The challenge, which is sometimes referred to as the “fire challenge,” involves people dousing parts of their body in rubbing alcohol or a similar fast-burning liquid and lighting it on fire. The challenge has been around since at least 2012.
Spartanburg Fire Marshal Brad Hall said a 12-year-old boy was flown to the Joseph M. Still Burn Center in Augusta with severe burns covering about 40 percent of his body.
Hall said the boy was home alone at the time. Investigators haven’t yet been able to interview the child, but Hall said his school resource officer spoke with friends who said he may have been attempting the challenge.
Hall said authorities found two bottles of rubbing alcohol and a lighter in the room where the boy was burned.
Human skin burns at about 130 degrees, according to Hall. Depending on the concentration of the rubbing alcohol or similar liquid used in the challenge, Hall said it can burn at temperatures upwards of 1,000 degrees.
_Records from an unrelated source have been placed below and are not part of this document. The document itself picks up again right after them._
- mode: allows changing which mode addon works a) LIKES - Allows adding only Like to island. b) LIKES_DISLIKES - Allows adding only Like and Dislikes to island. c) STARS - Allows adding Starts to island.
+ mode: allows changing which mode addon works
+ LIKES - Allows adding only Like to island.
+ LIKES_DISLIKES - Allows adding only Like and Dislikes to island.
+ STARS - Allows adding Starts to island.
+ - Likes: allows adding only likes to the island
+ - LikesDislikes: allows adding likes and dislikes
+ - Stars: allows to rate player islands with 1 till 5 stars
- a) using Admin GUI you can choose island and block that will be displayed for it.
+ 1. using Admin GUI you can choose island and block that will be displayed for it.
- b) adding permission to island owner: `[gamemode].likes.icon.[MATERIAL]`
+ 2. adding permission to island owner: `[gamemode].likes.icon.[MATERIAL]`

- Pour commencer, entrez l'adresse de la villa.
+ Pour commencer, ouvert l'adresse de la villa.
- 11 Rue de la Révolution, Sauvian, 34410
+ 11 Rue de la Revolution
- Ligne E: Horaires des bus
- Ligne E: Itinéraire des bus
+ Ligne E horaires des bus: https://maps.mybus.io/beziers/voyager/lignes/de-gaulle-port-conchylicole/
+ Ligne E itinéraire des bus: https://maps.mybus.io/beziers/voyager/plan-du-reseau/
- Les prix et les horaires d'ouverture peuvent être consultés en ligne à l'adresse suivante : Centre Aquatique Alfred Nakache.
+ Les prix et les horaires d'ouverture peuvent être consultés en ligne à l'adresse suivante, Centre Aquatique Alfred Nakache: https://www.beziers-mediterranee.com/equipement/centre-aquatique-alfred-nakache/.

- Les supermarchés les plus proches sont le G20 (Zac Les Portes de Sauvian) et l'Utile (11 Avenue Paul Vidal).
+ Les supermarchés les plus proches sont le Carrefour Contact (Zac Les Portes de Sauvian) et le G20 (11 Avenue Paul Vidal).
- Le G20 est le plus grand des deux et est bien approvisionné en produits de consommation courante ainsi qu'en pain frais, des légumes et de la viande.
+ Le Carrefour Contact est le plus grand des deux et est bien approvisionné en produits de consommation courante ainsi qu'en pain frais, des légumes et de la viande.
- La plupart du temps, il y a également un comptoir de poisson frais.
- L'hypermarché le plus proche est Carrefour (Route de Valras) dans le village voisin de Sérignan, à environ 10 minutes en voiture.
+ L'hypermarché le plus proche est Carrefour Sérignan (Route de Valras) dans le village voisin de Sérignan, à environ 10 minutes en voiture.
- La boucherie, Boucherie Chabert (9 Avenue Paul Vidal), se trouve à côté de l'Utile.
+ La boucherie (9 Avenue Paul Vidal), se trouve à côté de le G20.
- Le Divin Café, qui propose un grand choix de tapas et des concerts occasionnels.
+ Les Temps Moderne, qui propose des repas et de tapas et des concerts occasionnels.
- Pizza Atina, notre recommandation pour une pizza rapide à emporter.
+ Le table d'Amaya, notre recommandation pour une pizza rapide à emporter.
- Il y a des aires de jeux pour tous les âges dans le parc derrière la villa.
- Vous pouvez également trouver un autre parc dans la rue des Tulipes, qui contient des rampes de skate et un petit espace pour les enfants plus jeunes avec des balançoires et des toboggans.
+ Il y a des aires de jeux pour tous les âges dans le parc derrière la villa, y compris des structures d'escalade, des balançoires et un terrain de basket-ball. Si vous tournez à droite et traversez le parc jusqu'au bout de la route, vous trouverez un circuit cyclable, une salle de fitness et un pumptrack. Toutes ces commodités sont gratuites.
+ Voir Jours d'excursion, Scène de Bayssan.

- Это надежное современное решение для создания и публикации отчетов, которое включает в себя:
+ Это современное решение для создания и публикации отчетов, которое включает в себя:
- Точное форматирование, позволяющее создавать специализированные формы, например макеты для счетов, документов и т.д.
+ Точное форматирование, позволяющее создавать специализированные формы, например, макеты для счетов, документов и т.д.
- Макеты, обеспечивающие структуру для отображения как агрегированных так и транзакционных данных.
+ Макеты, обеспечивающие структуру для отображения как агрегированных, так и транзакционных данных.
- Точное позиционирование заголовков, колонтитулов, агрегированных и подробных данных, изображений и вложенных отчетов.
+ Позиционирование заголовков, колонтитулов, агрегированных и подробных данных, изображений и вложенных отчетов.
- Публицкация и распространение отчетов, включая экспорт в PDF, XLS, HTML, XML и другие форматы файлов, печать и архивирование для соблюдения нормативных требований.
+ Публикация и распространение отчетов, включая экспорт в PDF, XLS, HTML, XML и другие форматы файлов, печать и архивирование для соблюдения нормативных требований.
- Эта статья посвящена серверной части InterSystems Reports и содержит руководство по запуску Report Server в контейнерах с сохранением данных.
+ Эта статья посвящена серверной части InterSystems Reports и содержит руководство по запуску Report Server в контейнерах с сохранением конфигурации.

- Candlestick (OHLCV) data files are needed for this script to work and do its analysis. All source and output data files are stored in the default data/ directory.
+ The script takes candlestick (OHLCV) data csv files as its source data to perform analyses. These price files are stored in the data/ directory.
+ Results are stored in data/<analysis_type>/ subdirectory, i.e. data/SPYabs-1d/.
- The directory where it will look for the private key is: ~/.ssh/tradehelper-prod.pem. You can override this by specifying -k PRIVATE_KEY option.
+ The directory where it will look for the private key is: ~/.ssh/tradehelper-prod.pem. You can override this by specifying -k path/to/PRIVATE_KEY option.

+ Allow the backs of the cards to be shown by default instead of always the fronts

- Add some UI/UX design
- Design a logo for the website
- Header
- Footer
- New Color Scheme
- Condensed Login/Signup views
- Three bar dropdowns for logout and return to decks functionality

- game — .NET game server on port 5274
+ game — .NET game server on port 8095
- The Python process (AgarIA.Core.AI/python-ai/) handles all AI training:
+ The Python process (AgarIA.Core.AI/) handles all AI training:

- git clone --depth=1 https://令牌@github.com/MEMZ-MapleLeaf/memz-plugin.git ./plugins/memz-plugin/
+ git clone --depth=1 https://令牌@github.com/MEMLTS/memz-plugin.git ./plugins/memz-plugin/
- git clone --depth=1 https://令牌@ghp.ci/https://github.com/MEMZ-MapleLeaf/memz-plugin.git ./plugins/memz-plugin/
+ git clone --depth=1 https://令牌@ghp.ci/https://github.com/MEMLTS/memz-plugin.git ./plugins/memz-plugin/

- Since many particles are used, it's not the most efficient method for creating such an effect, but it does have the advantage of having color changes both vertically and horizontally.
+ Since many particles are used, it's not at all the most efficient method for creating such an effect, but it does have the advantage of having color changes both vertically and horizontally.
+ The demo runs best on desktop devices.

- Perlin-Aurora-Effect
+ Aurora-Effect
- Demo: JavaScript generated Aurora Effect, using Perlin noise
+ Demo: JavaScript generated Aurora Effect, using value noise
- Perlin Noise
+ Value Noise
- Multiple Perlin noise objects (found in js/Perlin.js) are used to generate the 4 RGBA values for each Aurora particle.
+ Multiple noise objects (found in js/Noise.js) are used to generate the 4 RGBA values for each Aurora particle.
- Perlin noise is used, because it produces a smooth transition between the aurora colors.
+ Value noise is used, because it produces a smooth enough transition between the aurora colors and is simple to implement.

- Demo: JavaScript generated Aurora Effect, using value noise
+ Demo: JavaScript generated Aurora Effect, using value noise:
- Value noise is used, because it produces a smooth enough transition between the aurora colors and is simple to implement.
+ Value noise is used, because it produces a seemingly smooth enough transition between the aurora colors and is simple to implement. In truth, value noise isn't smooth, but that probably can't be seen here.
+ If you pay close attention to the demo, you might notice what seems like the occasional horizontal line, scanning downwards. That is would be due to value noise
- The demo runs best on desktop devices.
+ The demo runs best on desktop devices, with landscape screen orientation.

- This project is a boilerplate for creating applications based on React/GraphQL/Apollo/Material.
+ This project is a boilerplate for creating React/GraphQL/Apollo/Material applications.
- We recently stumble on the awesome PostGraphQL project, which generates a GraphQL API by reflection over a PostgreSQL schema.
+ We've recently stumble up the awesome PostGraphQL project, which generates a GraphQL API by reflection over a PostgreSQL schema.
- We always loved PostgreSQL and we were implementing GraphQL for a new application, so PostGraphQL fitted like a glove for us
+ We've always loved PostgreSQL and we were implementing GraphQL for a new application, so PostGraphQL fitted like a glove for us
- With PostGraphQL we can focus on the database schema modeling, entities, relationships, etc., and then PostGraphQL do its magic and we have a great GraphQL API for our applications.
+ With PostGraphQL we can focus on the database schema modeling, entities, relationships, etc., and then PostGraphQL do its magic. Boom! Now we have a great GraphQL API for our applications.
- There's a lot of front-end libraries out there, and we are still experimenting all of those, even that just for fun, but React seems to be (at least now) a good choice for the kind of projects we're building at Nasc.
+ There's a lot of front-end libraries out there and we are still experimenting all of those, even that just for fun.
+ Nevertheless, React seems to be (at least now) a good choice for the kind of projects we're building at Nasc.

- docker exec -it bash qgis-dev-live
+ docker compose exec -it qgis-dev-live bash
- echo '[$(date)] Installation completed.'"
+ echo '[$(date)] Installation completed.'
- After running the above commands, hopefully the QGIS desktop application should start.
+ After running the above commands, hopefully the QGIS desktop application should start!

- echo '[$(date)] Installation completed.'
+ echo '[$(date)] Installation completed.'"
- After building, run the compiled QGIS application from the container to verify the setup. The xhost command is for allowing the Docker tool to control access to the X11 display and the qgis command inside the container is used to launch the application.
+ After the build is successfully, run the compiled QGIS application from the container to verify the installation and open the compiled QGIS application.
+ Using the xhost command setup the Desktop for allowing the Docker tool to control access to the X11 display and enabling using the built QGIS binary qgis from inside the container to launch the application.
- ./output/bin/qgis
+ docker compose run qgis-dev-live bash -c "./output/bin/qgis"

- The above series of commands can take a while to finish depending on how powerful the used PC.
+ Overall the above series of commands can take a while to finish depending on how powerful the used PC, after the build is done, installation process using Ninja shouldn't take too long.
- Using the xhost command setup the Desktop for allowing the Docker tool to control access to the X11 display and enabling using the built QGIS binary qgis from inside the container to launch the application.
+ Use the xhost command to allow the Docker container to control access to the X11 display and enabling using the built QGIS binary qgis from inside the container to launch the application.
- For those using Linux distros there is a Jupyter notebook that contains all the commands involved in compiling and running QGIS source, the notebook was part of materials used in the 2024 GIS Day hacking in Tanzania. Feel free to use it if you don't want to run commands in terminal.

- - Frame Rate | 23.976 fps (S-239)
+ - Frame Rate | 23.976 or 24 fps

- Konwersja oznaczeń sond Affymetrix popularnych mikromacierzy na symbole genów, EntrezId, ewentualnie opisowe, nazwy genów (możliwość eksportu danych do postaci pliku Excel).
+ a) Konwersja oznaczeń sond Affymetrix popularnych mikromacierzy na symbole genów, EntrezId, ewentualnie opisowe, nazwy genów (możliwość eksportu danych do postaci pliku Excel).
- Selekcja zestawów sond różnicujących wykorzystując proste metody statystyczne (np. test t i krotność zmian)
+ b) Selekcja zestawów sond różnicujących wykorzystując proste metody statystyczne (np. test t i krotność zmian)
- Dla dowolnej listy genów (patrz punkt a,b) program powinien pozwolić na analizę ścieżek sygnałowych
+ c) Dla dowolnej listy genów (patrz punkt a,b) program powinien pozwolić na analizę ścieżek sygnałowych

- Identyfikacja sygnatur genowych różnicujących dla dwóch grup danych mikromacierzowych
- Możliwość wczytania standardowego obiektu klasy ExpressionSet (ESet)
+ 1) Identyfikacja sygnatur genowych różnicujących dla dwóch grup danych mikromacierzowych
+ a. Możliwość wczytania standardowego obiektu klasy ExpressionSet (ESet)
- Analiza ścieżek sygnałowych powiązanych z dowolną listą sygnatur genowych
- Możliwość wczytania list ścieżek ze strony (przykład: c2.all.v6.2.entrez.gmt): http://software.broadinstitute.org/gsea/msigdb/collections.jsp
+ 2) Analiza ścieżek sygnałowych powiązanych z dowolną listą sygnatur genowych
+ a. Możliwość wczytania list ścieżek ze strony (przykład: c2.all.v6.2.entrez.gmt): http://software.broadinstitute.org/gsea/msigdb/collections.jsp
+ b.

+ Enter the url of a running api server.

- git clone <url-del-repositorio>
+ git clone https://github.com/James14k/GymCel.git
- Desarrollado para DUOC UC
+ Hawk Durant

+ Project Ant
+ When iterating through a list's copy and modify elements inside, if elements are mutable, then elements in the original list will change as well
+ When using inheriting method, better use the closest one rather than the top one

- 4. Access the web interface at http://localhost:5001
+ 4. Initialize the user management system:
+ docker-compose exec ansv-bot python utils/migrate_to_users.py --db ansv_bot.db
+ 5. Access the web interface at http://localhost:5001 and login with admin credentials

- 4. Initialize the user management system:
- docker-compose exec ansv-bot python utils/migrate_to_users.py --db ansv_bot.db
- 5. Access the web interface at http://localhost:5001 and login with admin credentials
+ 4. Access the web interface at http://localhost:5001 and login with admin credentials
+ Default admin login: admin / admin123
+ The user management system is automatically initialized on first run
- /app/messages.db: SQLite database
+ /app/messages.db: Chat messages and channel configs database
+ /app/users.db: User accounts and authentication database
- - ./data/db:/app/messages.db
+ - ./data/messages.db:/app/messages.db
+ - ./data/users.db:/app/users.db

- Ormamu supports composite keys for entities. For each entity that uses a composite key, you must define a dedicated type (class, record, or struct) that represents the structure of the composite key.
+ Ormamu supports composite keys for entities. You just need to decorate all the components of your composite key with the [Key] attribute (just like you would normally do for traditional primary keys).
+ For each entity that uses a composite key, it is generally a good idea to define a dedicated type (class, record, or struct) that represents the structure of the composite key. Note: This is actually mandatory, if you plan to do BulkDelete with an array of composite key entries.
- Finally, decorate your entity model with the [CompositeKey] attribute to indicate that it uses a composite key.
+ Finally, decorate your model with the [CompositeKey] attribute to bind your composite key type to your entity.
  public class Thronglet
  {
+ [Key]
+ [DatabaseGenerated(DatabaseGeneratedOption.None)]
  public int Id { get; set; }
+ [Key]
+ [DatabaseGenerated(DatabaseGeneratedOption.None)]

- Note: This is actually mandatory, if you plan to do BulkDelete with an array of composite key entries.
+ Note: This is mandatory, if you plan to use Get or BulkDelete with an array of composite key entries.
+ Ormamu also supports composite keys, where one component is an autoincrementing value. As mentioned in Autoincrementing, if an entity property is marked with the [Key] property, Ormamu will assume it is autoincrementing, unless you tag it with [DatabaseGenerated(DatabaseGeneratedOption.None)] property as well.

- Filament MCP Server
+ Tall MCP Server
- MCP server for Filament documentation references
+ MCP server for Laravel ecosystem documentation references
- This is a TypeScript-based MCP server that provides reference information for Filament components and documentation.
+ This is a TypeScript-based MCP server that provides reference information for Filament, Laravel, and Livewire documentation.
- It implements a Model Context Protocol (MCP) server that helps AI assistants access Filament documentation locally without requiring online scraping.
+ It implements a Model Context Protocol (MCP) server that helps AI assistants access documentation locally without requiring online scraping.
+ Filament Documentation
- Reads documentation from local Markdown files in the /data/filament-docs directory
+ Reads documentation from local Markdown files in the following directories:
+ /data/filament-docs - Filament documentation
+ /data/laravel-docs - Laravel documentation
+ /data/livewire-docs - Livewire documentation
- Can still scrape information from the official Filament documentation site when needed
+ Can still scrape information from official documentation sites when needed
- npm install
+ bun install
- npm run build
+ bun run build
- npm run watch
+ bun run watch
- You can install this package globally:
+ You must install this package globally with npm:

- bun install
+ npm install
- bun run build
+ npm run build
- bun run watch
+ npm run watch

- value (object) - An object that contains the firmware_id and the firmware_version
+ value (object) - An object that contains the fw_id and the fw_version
In the summer of 2014, USA TODAY reported a 15-year-old from Kentucky was seriously injured while attempting the fire challenge. Just three days later, USA TODAY shared a similar story out of California.
Some of the videos of the challenge that are shared online show people dousing their hands or arms in the liquid. Because rubbing alcohol is a thin substance, there isn’t a lot to burn, so the fire can last just a few seconds.
Hall said the risk goes up when the rubbing alcohol gets on clothes because the fabric can ignite. The risk also increases when the alcohol is poured on the chest or near the face.
Hall said the Spartanburg boy had injuries that suggested he poured the alcohol on his chest and upper body.
“To do that, particularly on your upper body close to your face, is extremely life threatening,” Hall said. “You’ve got all kinds of vital parts there, particularly your airway.”
The Spartanburg boy is still being treated in Augusta.
Hall said his family is staying in Augusta with help from the Southeastern Firefighters Burn Foundation, which provides housing and food for families of burn victims. The nonprofit also helps to cover some of the bandage costs during recovery, Hall said.
Hall said this was the first time his department has responded to an incident that appeared to be related to this online challenge. He said he’s reached out to departments across the state and hasn’t yet heard of any similar cases in South Carolina.